How Is Salmonella Infection Diagnosed and Treated?
If you think you may have been exposed to the salmonella infection, see your doctor. By testing a sample of stool, the bacteria can be identified.
Salmonella infections usually go away in five to seven days and often do not require treatment unless you become severely dehydrated or the infection spreads outside of the intestines. If treatment is needed, antibiotics are prescribed.
How Can I Avoid Salmonella?
To prevent salmonella infection, avoid eating raw or undercooked meat or poultry products, including eggs. It is also important to avoid "cross-contamination," which can occur if food is being prepared using the same utensils, or on the same surfaces, as those used for raw or undercooked meats or poultry products.
Wash hands frequently during and after food preparation. Those with a salmonella infection should not be involved in food preparation.
Wash hands with soap after handling reptiles, birds, or after contact with pet feces. Avoid contact between reptiles (turtles, iguanas, other lizards, and snakes) and infants or people with weakened immune systems.
What Is Shigella?
Shigella is a bacteria generally transmitted through feces. It causes dysentery, an infection of the intestines that causes severe diarrhea. The disease generally occurs in tropical or temperate climates, especially under conditions of crowding, where personal hygiene is poor.
Symptoms of shigella include:
- Bloody diarrhea
How Is Shigella Diagnosed and Treated?
If you think you may have been exposed to shigella, see your doctor. By testing a sample of stool, the bacteria can be identified.
People with mild infections usually recover within a few days without special treatment. Drinking fluids to prevent dehydration is usually all that is needed. However, with severe infections, antibiotics and more aggressive treatment to prevent dehydration are often needed.
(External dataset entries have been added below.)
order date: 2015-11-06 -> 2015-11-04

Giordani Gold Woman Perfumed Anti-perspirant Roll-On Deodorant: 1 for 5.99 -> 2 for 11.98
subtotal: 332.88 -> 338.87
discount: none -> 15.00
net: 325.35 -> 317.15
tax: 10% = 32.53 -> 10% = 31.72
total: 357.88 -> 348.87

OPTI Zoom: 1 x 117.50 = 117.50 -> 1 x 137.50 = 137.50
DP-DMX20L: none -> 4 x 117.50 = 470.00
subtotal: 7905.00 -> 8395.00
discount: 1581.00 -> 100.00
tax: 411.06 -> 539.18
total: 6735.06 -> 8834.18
How Can Shigella Infection Be Avoided?
The shigella bacteria from stools of infected people can be passed to others if hygiene or hand-washing habits are inadequate. To help prevent transmitting the infection, always wash hands thoroughly after using the bathroom or changing diapers.
What Is E. Coli O157:H7?
E. coli O157:H7 is a growing cause of food-borne illness. An estimated 73,000 cases of these E. coli infections occur in the U.S. every year, according to the CDC.
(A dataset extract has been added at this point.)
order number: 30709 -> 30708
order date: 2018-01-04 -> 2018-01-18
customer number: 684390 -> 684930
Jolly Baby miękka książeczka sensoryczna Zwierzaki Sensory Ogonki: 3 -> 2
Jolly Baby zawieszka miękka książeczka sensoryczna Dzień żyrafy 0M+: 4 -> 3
Most E. coli O157:H7 infections have been associated with eating undercooked, contaminated ground beef. Drinking unpasteurized milk and swimming in or drinking sewage-contaminated water can also cause infection. Bacteria from stools of infected people can be passed to others if less than adequate hygiene or hand-washing habits are present. Young children often continue to shed the organism in their feces for a week or two after their illness resolves.
Symptoms of E.coli infection can include severe bloody diarrhea and abdominal cramps, but sometimes the infection causes non-bloody diarrhea, a slight fever, or no symptoms at all.